Problem requirements - Only the lines of the data holding the string "words" need to be returned.

+ + + +

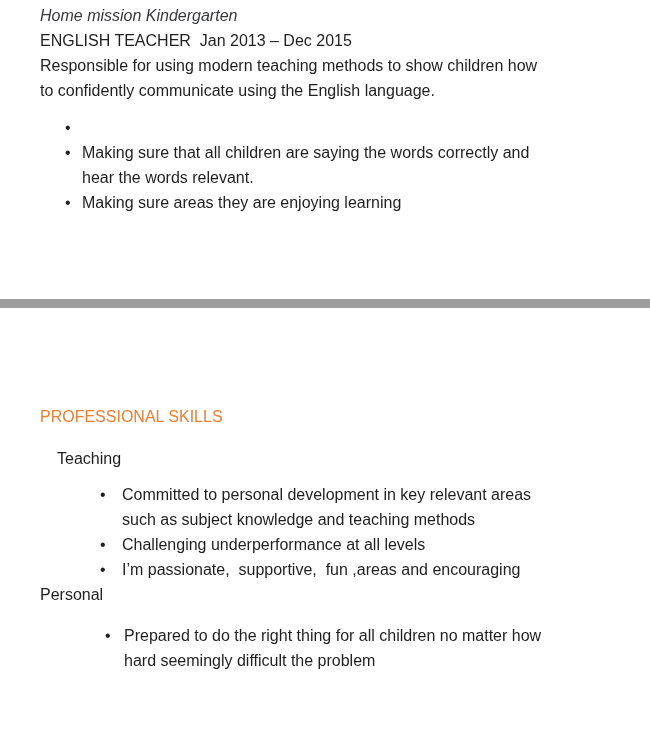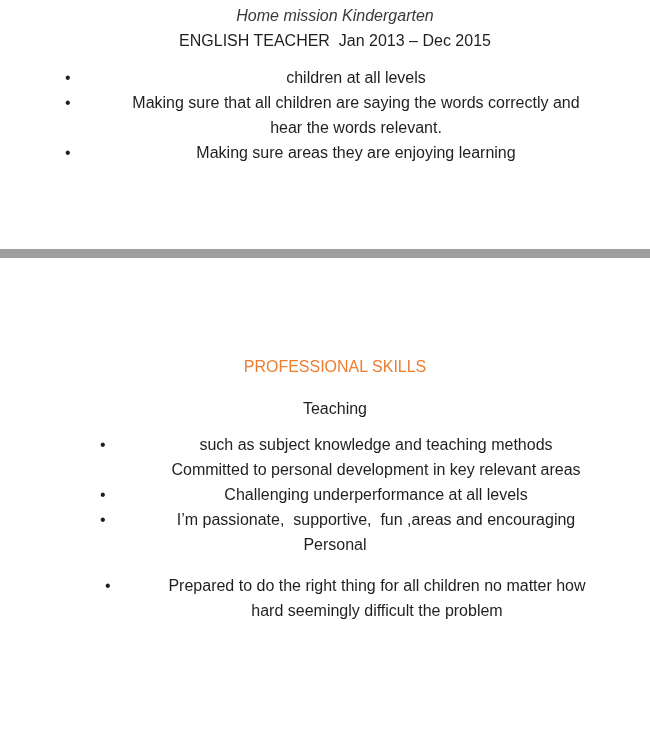--- a/index.html
+++ b/index.html
@@ -15,21 +15,20 @@
     background: var(--bg, #ffffff);
     color: var(--text, #1f1f1f);
     font-size: 16px;
     overflow: hidden;
     padding-top: 3px;
   }
   .content { margin-left: 40px; margin-right: 20px; }
   .line {
     line-height: 25px;
     white-space: pre-wrap;
-    text-align: center;
   }
   .employer { font-style: italic; color: var(--text-soft, #36383b); }
   .spacer-heading { margin-top: 9px; }
   .bullet-list { list-style: none; }
   .bullet-item { display: flex; }
   .bullet-marker {
     flex: 0 0 auto;
     line-height: 25px;
     text-align: left;
   }
@@ -43,43 +42,46 @@
     width: 650px;
     height: 9px;
     background: var(--divider, #9e9e9e);
   }
 
   .skills-heading {
     margin-top: 96px;
     color: var(--accent, #ed7d31);
     line-height: 25px;
   }
-  .sub-heading-teaching { margin-top: 17px; }
+  .sub-heading-teaching { margin-top: 17px; margin-left: 17px; }
   .list-teaching { margin-top: 11px; margin-left: 60px; }
   .list-teaching .bullet-marker { width: 22px; }
   .sub-heading-personal { margin-top: 0; }
   .list-personal { margin-top: 16px; margin-left: 65px; }
   .list-personal .bullet-marker { width: 19px; }
 </style>
 </head>
 <body>
 
 <div class="page">
   <div class="content">
 
     <div class="line employer">Home mission Kindergarten</div>
     <div class="line">ENGLISH TEACHER  Jan 2013 – Dec 2015</div>
 
+    <div>
+      <div class="line">Responsible for using modern teaching methods to show children how</div>
+      <div class="line">to confidently communicate using the English language.</div>
+    </div>
 
 
     <div class="bullet-list list-duties">
       <div class="bullet-item">
         <span class="bullet-marker">•</span>
         <div class="bullet-text">
-          <div class="line">children at all levels</div>
         </div>
       </div>
       <div class="bullet-item">
         <span class="bullet-marker">•</span>
         <div class="bullet-text">
           <div class="line">Making sure that all children are saying the words correctly and</div>
           <div class="line">hear the words relevant.</div>
         </div>
       </div>
       <div class="bullet-item">
@@ -97,22 +99,22 @@
   <div class="content">
 
     <div class="line skills-heading">PROFESSIONAL SKILLS</div>
 
     <div class="line sub-heading-teaching">Teaching</div>
 
     <div class="bullet-list list-teaching">
       <div class="bullet-item">
         <span class="bullet-marker">•</span>
         <div class="bullet-text">
+          <div class="line">Committed to personal development in key relevant areas</div>
           <div class="line">such as subject knowledge and teaching methods</div>
-          <div class="line">Committed to personal development in key relevant areas</div>
         </div>
       </div>
       <div class="bullet-item">
         <span class="bullet-marker">•</span>
         <div class="bullet-text">
           <div class="line">Challenging underperformance at all levels</div>
         </div>
       </div>
       <div class="bullet-item">
         <span class="bullet-marker">•</span>

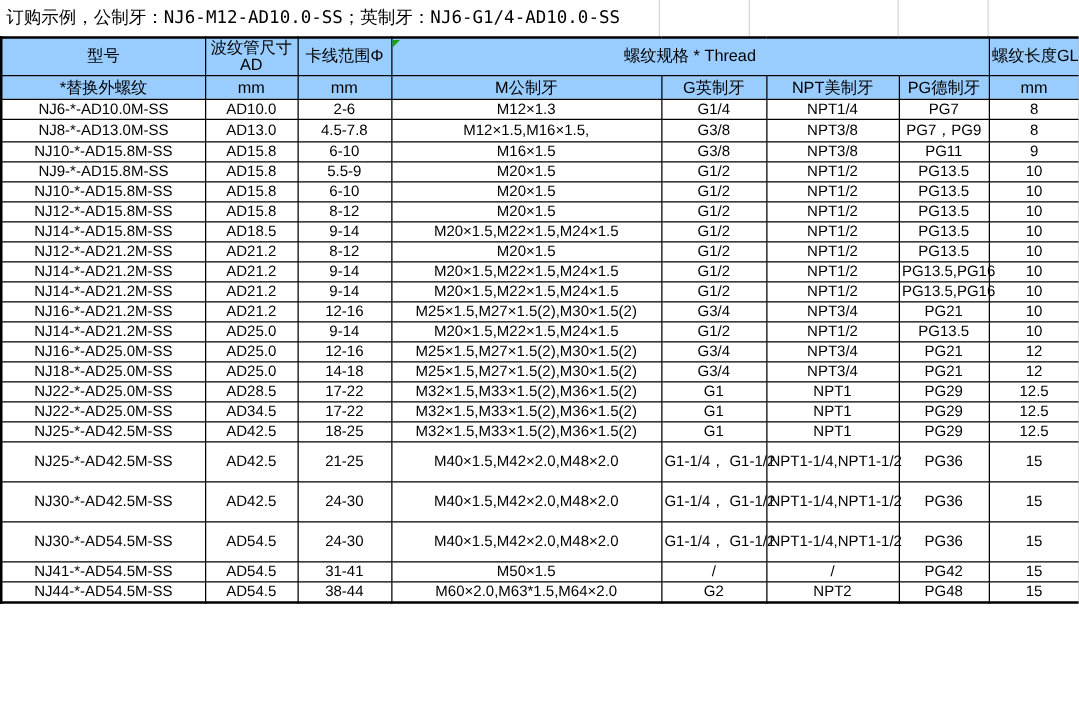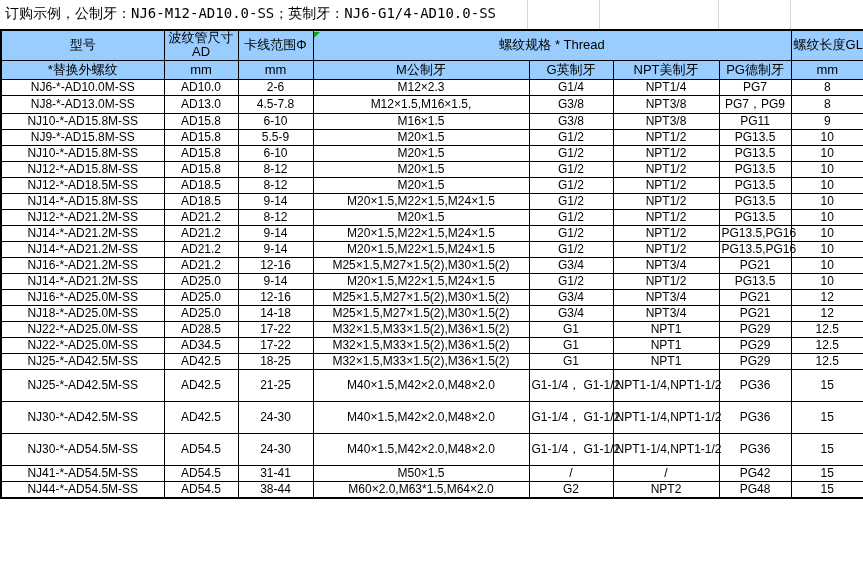--- a/index.html
+++ b/index.html
@@ -67,21 +67,21 @@
         <th>NPT美制牙</th>
         <th>PG德制牙</th>
         <th>mm</th>
       </tr>
     </thead>
     <tbody>
         <tr>
           <td class="c0">NJ6-*-AD10.0M-SS</td>
           <td class="c1">AD10.0</td>
           <td class="c2">2-6</td>
-          <td class="c3">M12×2.3</td>
+          <td class="c3">M12×1.3</td>
           <td class="c4">G1/4</td>
           <td class="c5">NPT1/4</td>
           <td class="c6">PG7</td>
           <td class="c7">8</td>
         </tr>
         <tr>
           <td class="c0">NJ8-*-AD13.0M-SS</td>
           <td class="c1">AD13.0</td>
           <td class="c2">4.5-7.8</td>
           <td class="c3">M12×1.5,M16×1.5,</td>
@@ -116,30 +116,20 @@
           <td class="c2">6-10</td>
           <td class="c3">M20×1.5</td>
           <td class="c4">G1/2</td>
           <td class="c5">NPT1/2</td>
           <td class="c6">PG13.5</td>
           <td class="c7">10</td>
         </tr>
         <tr>
           <td class="c0">NJ12-*-AD15.8M-SS</td>
           <td class="c1">AD15.8</td>
-          <td class="c2">8-12</td>
-          <td class="c3">M20×1.5</td>
-          <td class="c4">G1/2</td>
-          <td class="c5">NPT1/2</td>
-          <td class="c6">PG13.5</td>
-          <td class="c7">10</td>
-        </tr>
-        <tr>
-          <td class="c0">NJ12-*-AD18.5M-SS</td>
-          <td class="c1">AD18.5</td>
           <td class="c2">8-12</td>
           <td class="c3">M20×1.5</td>
           <td class="c4">G1/2</td>
           <td class="c5">NPT1/2</td>
           <td class="c6">PG13.5</td>
           <td class="c7">10</td>
         </tr>
         <tr>
           <td class="c0">NJ14-*-AD15.8M-SS</td>
           <td class="c1">AD18.5</td>

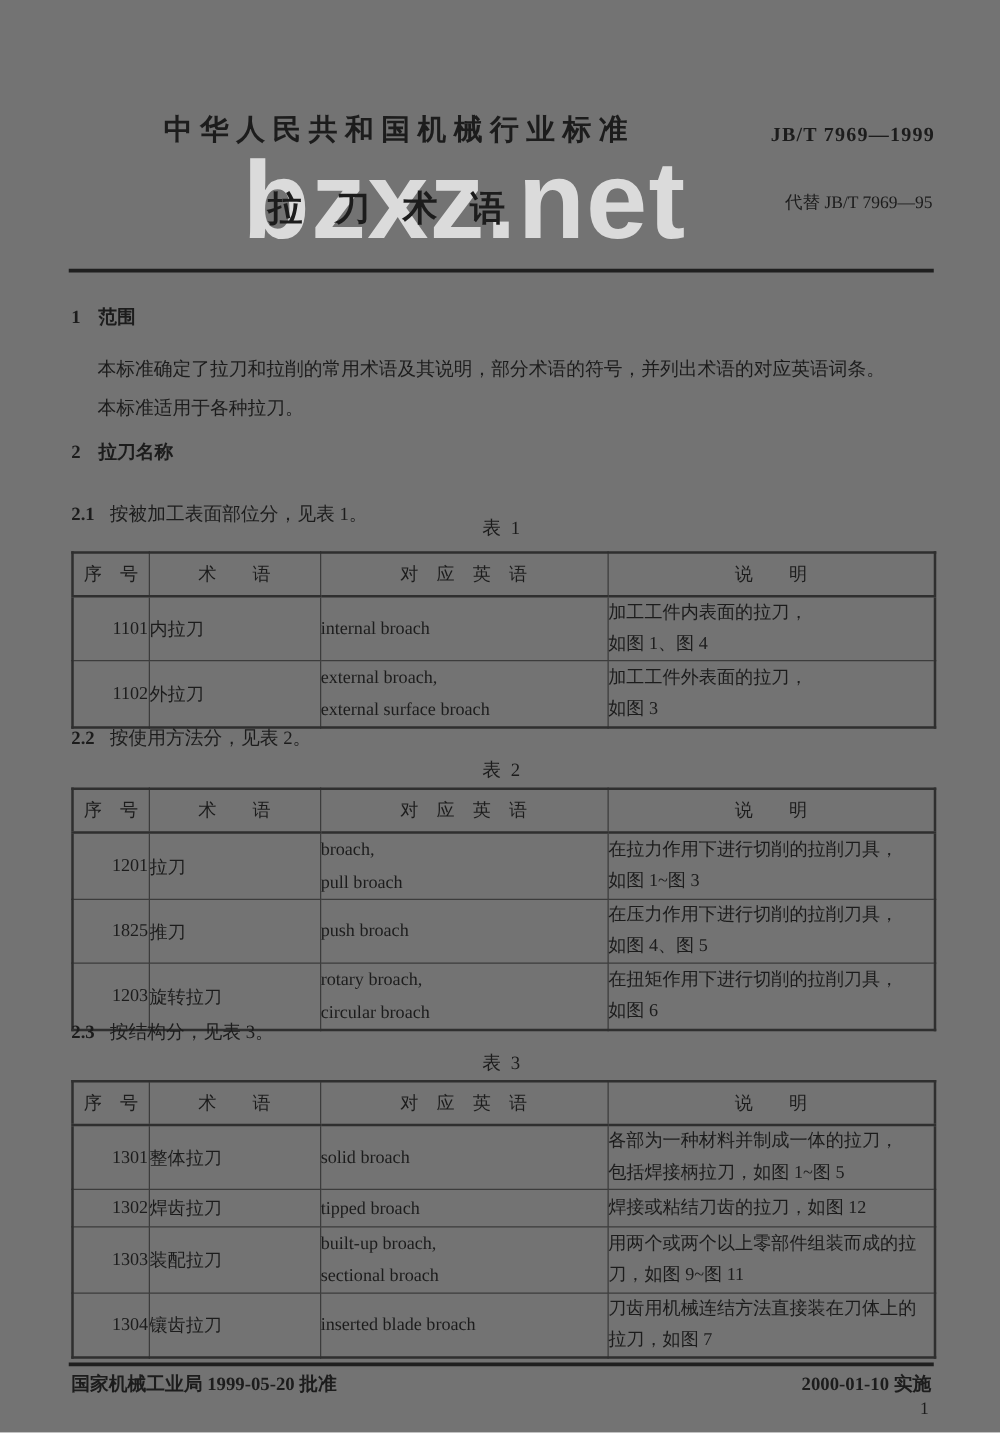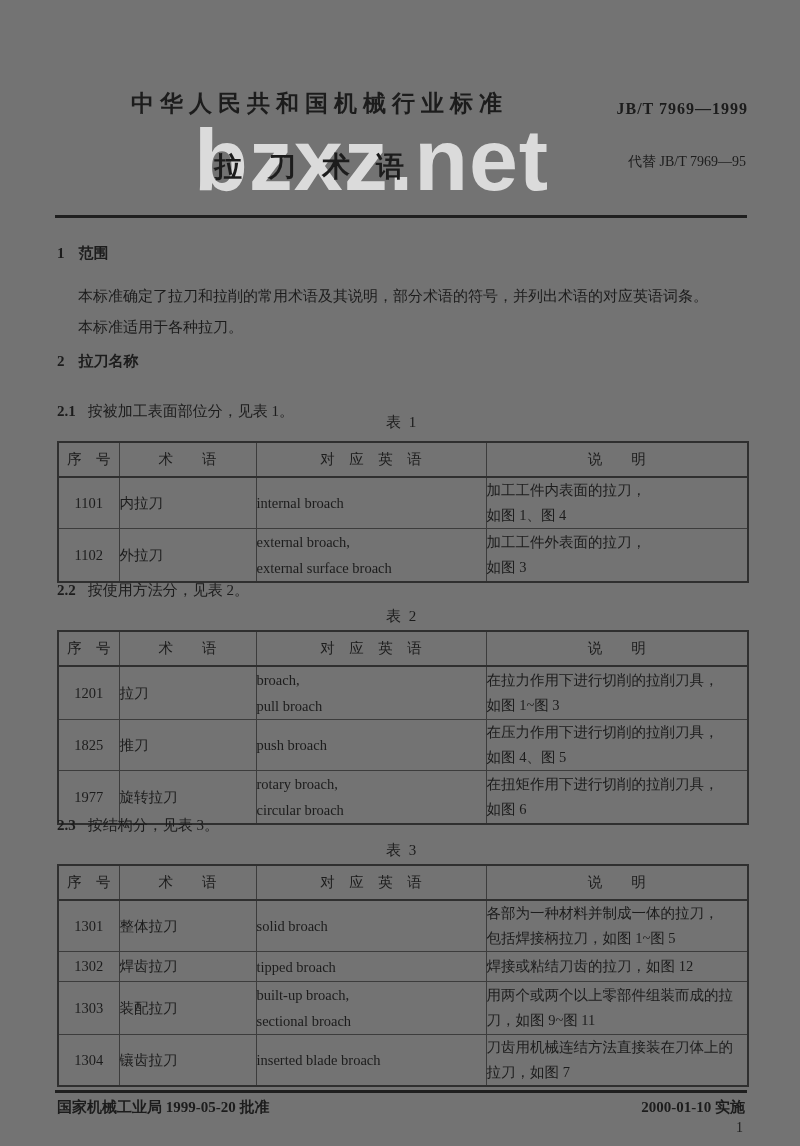--- a/index.html
+++ b/index.html
@@ -50,21 +50,21 @@
   table.t{
     position:absolute;left:57px;width:690px;border-collapse:collapse;
     table-layout:fixed;z-index:2;border:2.5px solid #2f2f2f;
   }
   table.t th, table.t td{
     border:1.5px solid #3c3c3c;padding:0;font-weight:normal;
     font-size:14.5px;color:#1c1c1c;
   }
   table.t thead th{border-bottom:2px solid #2f2f2f;text-align:center;}
   col.c1{width:61px;}col.c2{width:137px;}col.c3{width:230px;}col.c4{width:262px;}
-  td.code{text-align:center;}
+  td.code{text-align:right;}
   td.term{text-align:left;padding-left:22px;}
   td.eng{text-align:left;padding-left:46px;white-space:pre-line;line-height:26px;}
   td.expl{text-align:left;padding-left:16px;padding-right:6px;white-space:pre-line;line-height:25px;}
   tr.rh-head{height:35px;}
   tr.rh-a{height:48px;}
   tr.rh-b{height:46px;}
   tr.rh-c{height:44px;}
   tr.rh-d{height:30px;}
   .footer-row{
     left:57px;right:55px;top:1098px;display:flex;justify-content:space-between;
@@ -168,21 +168,21 @@
 如图 1~图 3</td>
       </tr>
       <tr class="rh-b">
         <td class="code">1825</td>
         <td class="term">推刀</td>
         <td class="eng">push broach</td>
         <td class="expl">在压力作用下进行切削的拉削刀具，
 如图 4、图 5</td>
       </tr>
       <tr class="rh-a">
-        <td class="code">1977</td>
+        <td class="code">1203</td>
         <td class="term">旋转拉刀</td>
         <td class="eng">rotary broach,
 circular broach</td>
         <td class="expl">在扭矩作用下进行切削的拉削刀具，
 如图 6</td>
       </tr>
     </tbody>
   </table>
 
   <div class="abs h-sub" style="top:816px;">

+ + + +

Written response -
           <div class="line">Making sure that all children are saying the words correctly and</div>
           <div class="line">hear the words relevant.</div>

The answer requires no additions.